Keywords

1 Introduction

As one of the four major materials in packaging industry, plastics packaging has been widely used in various fields, and brought great convenience to people’s lives. However, the raw materials of traditional plastics are non-degradable and non-renewable, which will seriously pollute the environment and endanger sustainable development. Therefore, exploring and researching biodegradable packaging materials based on renewable animal and plant resources has became an important issue to the life and development of people [1,2,3].
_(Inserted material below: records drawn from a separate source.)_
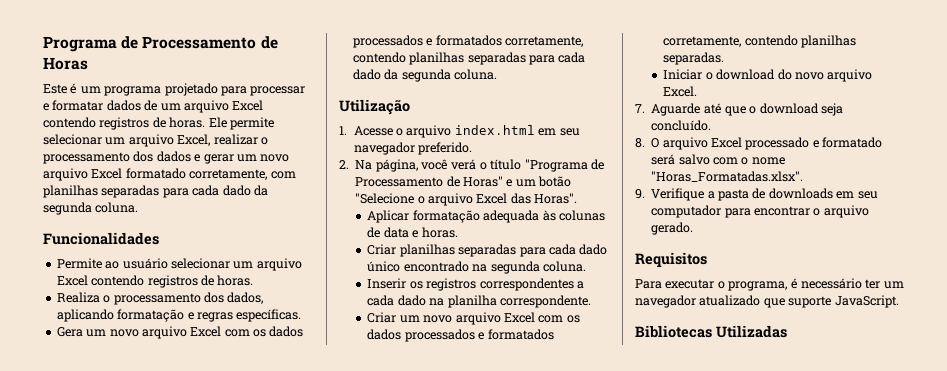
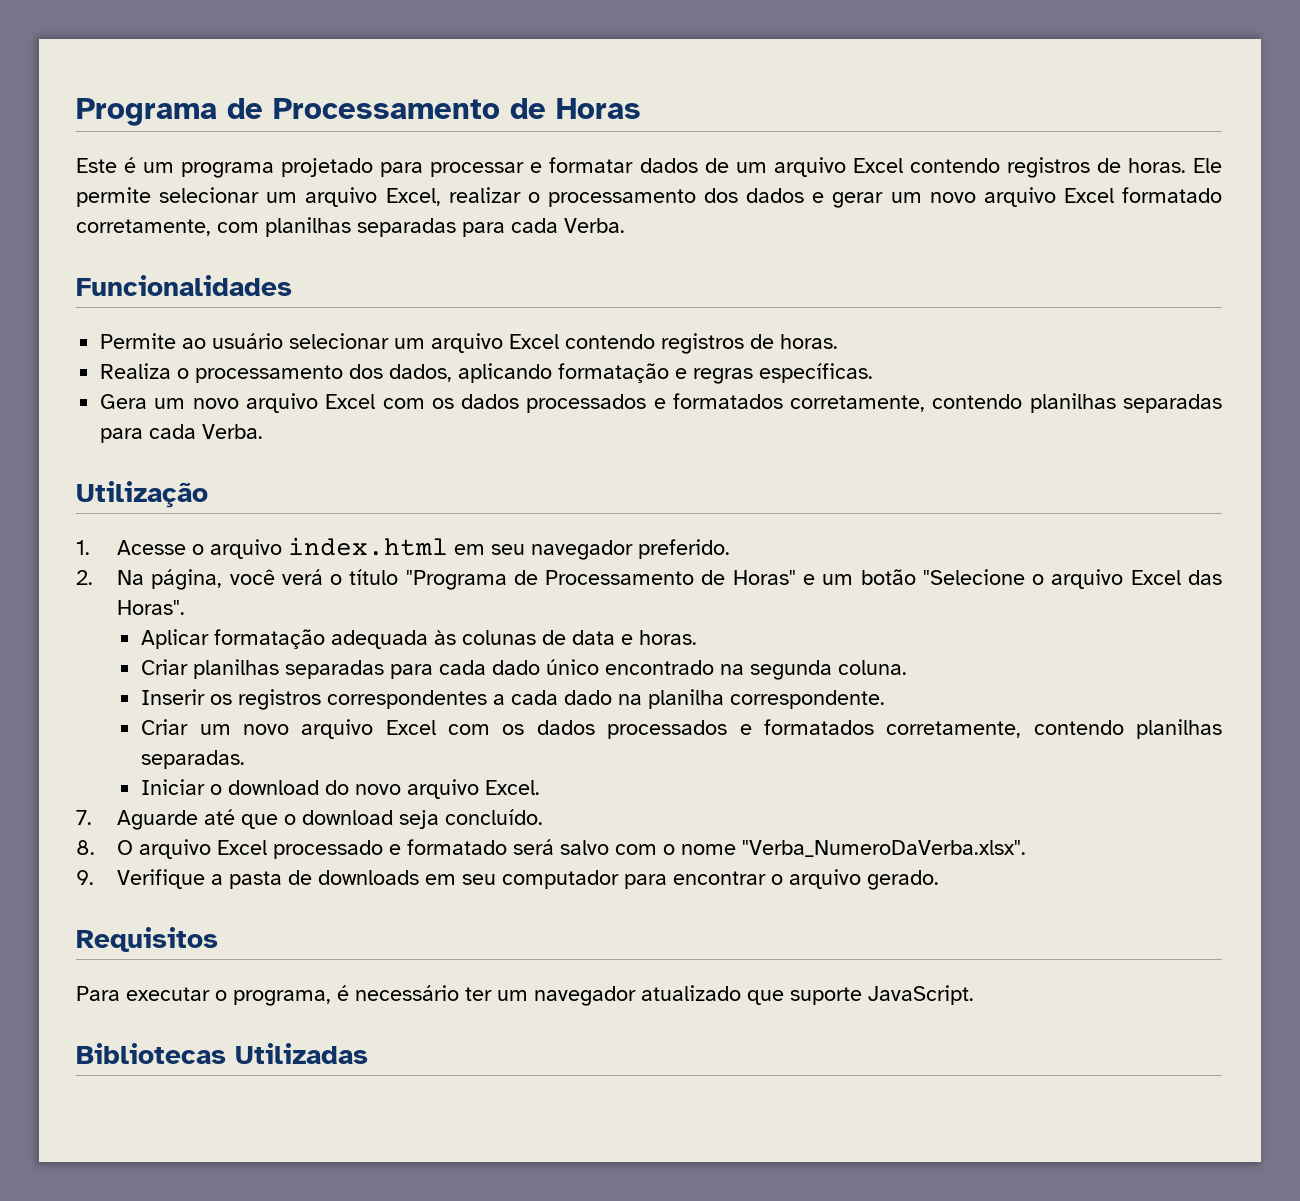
- Ele permite selecionar um arquivo Excel, realizar o processamento dos dados e gerar um novo arquivo Excel formatado corretamente, com planilhas separadas para cada dado da segunda coluna.
+ Ele permite selecionar um arquivo Excel, realizar o processamento dos dados e gerar um novo arquivo Excel formatado corretamente, com planilhas separadas para cada Verba.
- Gera um novo arquivo Excel com os dados processados e formatados corretamente, contendo planilhas separadas para cada dado da segunda coluna.
+ Gera um novo arquivo Excel com os dados processados e formatados corretamente, contendo planilhas separadas para cada Verba.
- 8. O arquivo Excel processado e formatado será salvo com o nome "Horas_Formatadas.xlsx".
+ 8. O arquivo Excel processado e formatado será salvo com o nome "Verba_NumeroDaVerba.xlsx".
Starch is a renewable, biodegradable natural macromolecule material, which polymerized from glucose molecules. The degradation products of starch, CO2 and H2O, can be recycled by photosynthesis and are environment-friendly [4, 5]. Gelatin is a protein formed by partial hydrolysis of collagen. It has a wide range of sources, low cost, good biocompatibility and biodegradability [6, 7]. However, pure starch or gelatin films have many disadvantages, such as low strength, poor toughness, and poor water resistance, which make them unable to meet the application requirements. Therefore, it is necessary to add synthetic polymer to modify them [8,9,10]. Polyvinyl alcohol (PVA) is a water-soluble polymer, and PVA films can completely degrade by microorganisms in nature. It can be used as an auxiliary film-forming material and added to natural macromolecule materials to prepare composite packaging films, thus improving the performance of natural macromolecule packaging materials [11].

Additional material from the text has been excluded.